3 Million Sample Size GWAS on Educational Attainment

Steve Sailer, Unz Review, September 11, 2021


A big study led by James J. Lee in 2018 broke the million sample size barrier by stitching together dozens of databases from various studies that include DNA data with whatever demographic data was collected from each volunteer.

Say you are signing up for a study of kidney health that includes getting your DNA scanned. They aren’t very likely to give you an IQ test as part of this kidney study (why would they?), but they might very well include a question asking you to self-report your highest level of educational attainment. So, educational attainment has been the focus of big GWAS studies.

At this months International Society for Intelligence Research get-together, Lee presented highlights from his upcoming updated educational attainment study. By making a deal with 23andMe, they’ve boosted the sample size to three million, with moderate boosts in correlation score.
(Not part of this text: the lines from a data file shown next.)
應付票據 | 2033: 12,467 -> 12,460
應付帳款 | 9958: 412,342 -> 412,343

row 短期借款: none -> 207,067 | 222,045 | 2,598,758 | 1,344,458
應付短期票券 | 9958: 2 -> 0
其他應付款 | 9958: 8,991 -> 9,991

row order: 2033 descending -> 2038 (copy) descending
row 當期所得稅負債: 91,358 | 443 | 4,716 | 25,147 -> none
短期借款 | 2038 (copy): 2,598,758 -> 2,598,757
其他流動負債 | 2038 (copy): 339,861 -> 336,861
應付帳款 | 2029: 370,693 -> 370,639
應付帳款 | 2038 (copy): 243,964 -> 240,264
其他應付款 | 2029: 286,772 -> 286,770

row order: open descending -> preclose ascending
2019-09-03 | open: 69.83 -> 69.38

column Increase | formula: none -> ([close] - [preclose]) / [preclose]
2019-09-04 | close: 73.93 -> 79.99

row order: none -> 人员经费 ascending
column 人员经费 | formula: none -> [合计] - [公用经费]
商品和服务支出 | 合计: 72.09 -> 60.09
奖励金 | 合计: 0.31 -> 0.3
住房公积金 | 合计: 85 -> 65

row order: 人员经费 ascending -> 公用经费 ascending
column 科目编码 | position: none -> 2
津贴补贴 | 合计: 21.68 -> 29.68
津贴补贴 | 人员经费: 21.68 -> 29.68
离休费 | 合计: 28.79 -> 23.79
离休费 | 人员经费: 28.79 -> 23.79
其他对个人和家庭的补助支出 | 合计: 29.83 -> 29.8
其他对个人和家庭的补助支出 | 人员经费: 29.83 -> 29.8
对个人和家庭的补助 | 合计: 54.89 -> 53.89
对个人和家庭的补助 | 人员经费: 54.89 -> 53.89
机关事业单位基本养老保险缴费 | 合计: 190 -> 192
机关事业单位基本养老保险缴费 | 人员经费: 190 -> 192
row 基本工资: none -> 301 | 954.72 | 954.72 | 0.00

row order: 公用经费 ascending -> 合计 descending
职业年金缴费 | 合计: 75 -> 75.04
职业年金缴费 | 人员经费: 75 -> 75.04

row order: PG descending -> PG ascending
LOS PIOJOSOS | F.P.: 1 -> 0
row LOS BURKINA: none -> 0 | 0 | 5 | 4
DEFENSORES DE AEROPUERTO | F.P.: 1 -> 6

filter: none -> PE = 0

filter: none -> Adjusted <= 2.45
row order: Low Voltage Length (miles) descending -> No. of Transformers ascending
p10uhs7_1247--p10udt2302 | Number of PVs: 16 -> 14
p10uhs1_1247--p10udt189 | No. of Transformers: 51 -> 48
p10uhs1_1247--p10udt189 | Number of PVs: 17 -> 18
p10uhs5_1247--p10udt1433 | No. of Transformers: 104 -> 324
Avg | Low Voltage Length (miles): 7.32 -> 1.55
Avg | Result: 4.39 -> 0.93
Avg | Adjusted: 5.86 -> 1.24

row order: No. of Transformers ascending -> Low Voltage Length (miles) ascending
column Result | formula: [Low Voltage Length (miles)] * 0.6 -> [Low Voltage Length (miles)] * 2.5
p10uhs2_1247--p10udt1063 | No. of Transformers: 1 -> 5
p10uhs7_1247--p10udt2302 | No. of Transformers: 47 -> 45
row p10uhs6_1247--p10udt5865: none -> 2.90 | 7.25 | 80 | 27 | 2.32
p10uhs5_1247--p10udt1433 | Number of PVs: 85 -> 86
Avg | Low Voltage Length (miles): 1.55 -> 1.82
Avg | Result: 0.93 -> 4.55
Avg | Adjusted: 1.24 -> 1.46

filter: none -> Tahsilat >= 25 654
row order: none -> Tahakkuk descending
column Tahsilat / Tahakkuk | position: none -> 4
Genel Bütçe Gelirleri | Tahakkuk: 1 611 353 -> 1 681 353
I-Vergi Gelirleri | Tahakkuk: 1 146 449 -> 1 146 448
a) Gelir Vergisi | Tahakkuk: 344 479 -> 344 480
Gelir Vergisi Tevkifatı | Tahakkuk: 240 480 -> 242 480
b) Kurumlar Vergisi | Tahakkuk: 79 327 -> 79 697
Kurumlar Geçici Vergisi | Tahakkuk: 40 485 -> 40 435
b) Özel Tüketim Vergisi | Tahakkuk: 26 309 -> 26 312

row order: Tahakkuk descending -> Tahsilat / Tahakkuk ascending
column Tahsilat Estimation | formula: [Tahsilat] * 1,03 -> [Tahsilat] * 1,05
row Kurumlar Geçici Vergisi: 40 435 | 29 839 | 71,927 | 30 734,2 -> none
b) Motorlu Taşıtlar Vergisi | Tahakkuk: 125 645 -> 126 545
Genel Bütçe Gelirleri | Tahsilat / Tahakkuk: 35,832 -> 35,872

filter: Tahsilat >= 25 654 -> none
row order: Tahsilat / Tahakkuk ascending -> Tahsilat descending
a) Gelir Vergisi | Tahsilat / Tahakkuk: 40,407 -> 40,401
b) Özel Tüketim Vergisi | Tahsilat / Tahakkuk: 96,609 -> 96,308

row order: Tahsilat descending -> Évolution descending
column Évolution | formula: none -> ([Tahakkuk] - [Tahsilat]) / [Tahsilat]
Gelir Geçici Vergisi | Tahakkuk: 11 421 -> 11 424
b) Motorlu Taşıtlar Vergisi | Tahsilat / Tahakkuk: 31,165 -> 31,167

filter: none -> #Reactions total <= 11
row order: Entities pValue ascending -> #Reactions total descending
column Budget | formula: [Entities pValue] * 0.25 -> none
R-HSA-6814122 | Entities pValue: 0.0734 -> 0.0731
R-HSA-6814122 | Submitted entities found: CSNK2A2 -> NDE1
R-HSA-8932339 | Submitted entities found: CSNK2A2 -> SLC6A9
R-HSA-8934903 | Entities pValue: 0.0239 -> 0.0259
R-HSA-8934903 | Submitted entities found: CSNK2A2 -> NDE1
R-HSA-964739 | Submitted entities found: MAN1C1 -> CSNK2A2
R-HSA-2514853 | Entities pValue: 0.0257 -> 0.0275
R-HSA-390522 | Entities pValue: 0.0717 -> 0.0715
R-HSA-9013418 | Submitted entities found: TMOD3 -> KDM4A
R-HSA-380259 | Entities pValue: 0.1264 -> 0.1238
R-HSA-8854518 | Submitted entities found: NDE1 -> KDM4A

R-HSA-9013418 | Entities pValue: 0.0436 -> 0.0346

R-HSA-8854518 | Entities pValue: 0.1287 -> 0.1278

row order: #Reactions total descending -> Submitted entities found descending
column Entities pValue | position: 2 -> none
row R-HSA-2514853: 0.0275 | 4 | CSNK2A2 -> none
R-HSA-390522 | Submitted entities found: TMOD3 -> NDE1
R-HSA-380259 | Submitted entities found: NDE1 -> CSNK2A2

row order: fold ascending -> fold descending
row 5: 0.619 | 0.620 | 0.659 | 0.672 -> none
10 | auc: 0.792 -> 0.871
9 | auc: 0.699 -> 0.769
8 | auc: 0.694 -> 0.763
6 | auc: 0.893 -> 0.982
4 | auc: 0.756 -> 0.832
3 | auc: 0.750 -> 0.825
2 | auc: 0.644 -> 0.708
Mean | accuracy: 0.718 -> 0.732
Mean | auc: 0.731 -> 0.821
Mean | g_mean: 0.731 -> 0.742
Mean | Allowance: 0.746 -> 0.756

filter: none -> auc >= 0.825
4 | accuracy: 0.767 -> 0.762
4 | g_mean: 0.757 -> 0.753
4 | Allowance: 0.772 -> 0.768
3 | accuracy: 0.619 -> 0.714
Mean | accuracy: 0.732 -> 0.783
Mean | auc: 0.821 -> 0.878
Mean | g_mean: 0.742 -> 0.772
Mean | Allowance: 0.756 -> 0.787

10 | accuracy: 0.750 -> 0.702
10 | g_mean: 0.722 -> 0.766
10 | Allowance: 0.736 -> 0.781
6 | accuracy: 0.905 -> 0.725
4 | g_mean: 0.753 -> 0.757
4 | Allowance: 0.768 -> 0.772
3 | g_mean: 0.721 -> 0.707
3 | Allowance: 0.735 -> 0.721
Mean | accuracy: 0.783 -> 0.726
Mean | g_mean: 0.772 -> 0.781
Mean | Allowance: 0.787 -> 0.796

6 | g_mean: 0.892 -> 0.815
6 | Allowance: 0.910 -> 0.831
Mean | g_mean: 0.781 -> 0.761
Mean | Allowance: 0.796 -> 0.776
Russell Warne of Utah Valley U., author of In the Know, reported on ISIR talks:

Warne writes:

Lee: This brings the total of identified SNPs for educational attainment to nearly 4,000. Those SNPs explain 7% of educational attainment variation. Using all SNPs explains 12-16% of educational attainment. #ISIR2021

The top decile for polygenic score for educational attainment is about nine times more likely to graduate from college than the bottom decile. Back in 2018, with the million-plus sample, the top 20% was five times more likely to graduate from college than the bottom 20%.

Of course, few graduate from college solely owing to their own personal genes. College is often expensive in in direct costs and always expensive in opportunity costs (wages forgone). Your parents having enough money for you to go to college can of course make a big difference. And your parents might have enough money for you in part because of their genes, so educational attainment is more complex than, say, IQ.

Lee: Attenuation is not as strong for height, BMI, or IQ. Much more of the GWAS signal we find in IQ is causal. #ISIR2021

The following sounds interesting from a dating-and-mating perspective, but hard to wrap one’s head around:

Lee: Polygenic scores for educational attainment can be used to predict disease, and predictive power increases when combining that with a polygenic score for the disease. But that improved prediction is due often to the environmental confounding. #ISIR2021

The polygenic scores for educational attainment complement the polygenic scores for predicting the disease for a number of diseases. The biggest boost from adding educational attainment PGS to the prediction model is from Type 2 diabetes, which, indeed, fits stereotypes about the type of person likely to suffer from diabetes.

But, keep in mind, these predictions models for disease are, at least so far, not terribly predictive.